[DATA FOR THIS EXERCISE — start]
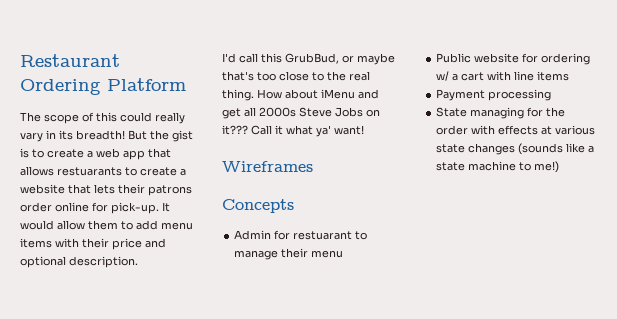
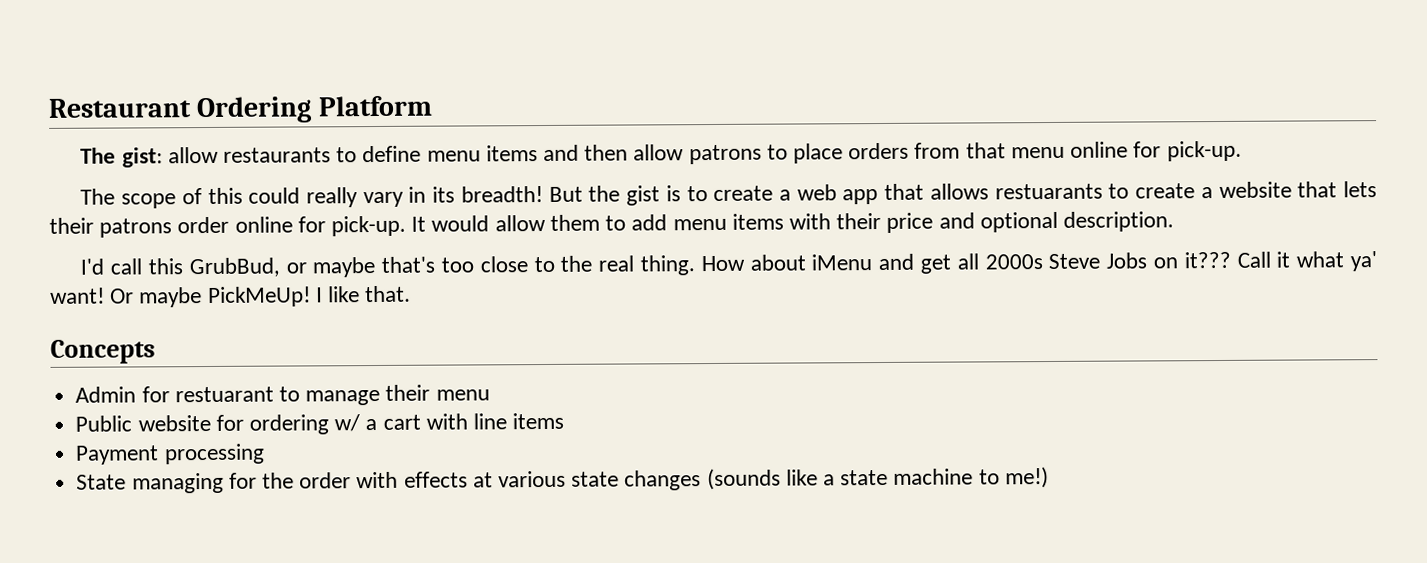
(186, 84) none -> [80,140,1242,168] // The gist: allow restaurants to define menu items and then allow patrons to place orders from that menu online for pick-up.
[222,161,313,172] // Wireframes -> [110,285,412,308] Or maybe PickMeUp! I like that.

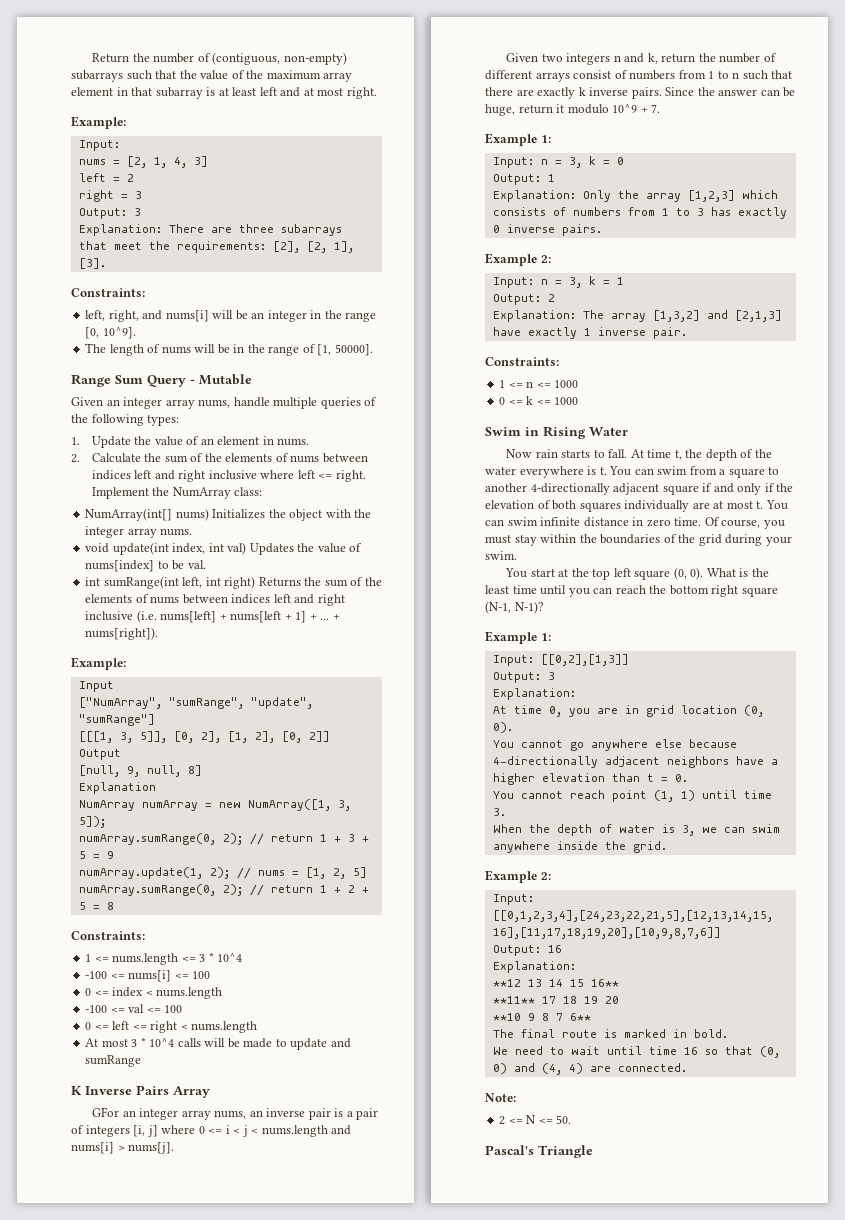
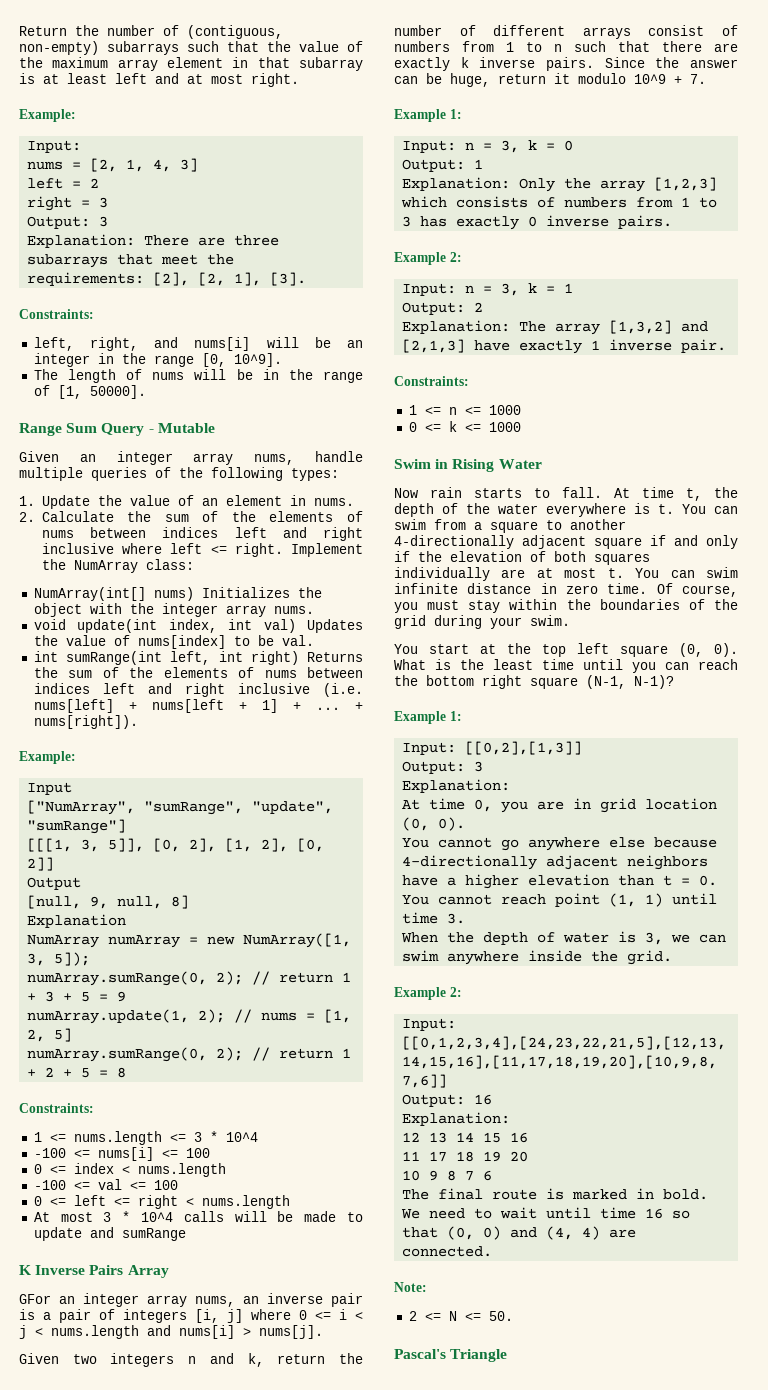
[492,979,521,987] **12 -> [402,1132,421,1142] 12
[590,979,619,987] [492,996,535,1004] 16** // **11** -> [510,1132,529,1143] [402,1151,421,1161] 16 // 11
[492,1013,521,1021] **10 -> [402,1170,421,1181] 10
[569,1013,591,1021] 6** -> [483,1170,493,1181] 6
[DATA FOR THIS EXERCISE — finish]
◆ PROBLEM DESCRIPTION
Reproduce the material above verbatim; omit every picture.

◆ REPLY TO THE EXERCISE
(186, 84) none -> [80,140,1242,168] // The gist: allow restaurants to define menu items and then allow patrons to place orders from that menu online for pick-up.
[222,161,313,172] // Wireframes -> [110,285,412,308] Or maybe PickMeUp! I like that.

[492,979,521,987] **12 -> [402,1132,421,1142] 12
[590,979,619,987] [492,996,535,1004] 16** // **11** -> [510,1132,529,1143] [402,1151,421,1161] 16 // 11
[492,1013,521,1021] **10 -> [402,1170,421,1181] 10
[569,1013,591,1021] 6** -> [483,1170,493,1181] 6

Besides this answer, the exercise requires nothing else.